Overlooking the placid waters of the Spree River in Berlin's trendy district of Friedrichshain, Porsche Lab workers move in and out of loosely arranged "scrums." A small team of 14 employees headed by Boris Behring tests the feasibility of technological innovations such as Blockchain for Porsche's business. Coaching is the philosophy here, not management, and the goal is a cross-pollination with the city's thriving startup scene. Two people working at the communal tables were from one of several new mobility companies in Germany's capital.

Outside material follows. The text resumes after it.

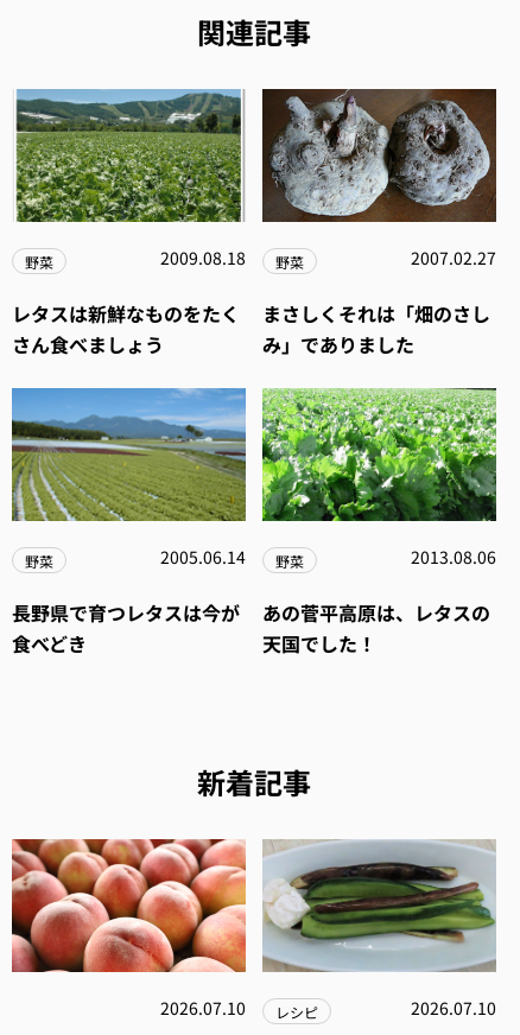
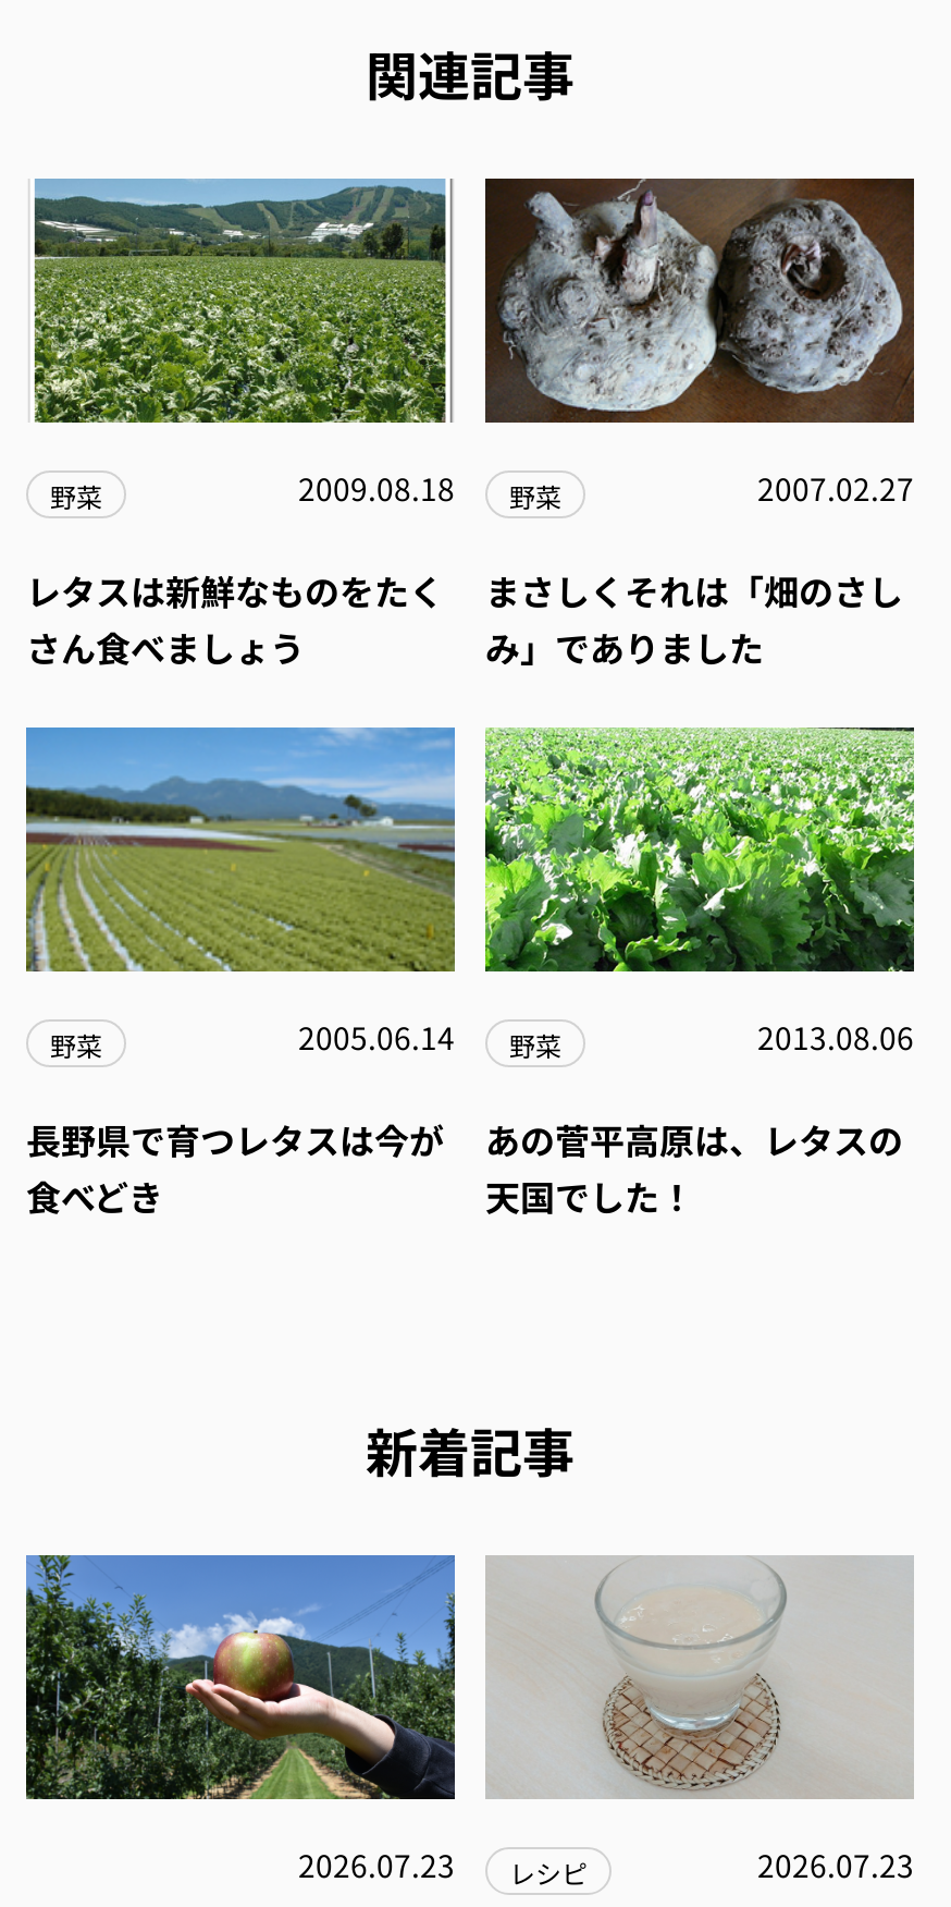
[11,838,318,1022] [image] | 2026.07.10 レシピ -> [24,1553,588,1890] [image] | 2026.07.23 レシピ
[264,843,496,1019] [image] | 2026.07.10 -> [487,1564,914,1886] [image] | 2026.07.23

During a tour earlier this year, Meschke said the lab served as an incubator passing on ideas that prove promising to Koslowski's Porsche Digital, which then creates concrete customer applications and business ideas. Speed here is a necessity. Developers are told not to wait to work out all the bugs, but test possible services on the market once they are 80 percent finished. For Porsche engineers trained not to introduce an innovation until it has been fully vetted, this idea verges on blasphemy. In the digital economy, however, apps often have a shelf life of weeks.
According to the CFO, the industry has little choice but to look for growth opportunities elsewhere once self-driving cars dramatically increase vehicle utilization rates. "Today it's 5 percent, but [soon] we will be talking over 70 percent to 80 percent efficiency," the CFO said. "That means we will need far fewer cars, so automatically the growth in vehicle sales is limited."
To compensate for the loss of volume, he said more than 30 percent of revenue in the future would have to be generated from new businesses. Normally, Porsche only refers to a target of double-digit share of sales, but the CFO was a lot more forthcoming during the day of the tour. When asked why Meschke deviated from the usual talking points, a Porsche official said: "It's a wake-up call. We need new ideas."
As a result, Porsche is enlisting the help of trend scouts at venture capital firms such as Israel's Magma and e-Ventures, which specialize in providing seed funds to startups before a bank would risk extending a loan. If successful, there is an option for the carmaker to acquire a strategic holding as part of an exit by its venture capital partners. One recent example was Porsche Digital's investment in a German parking solutions startup that will provide the base upon which Porsche plans to establish an ecosystem of services.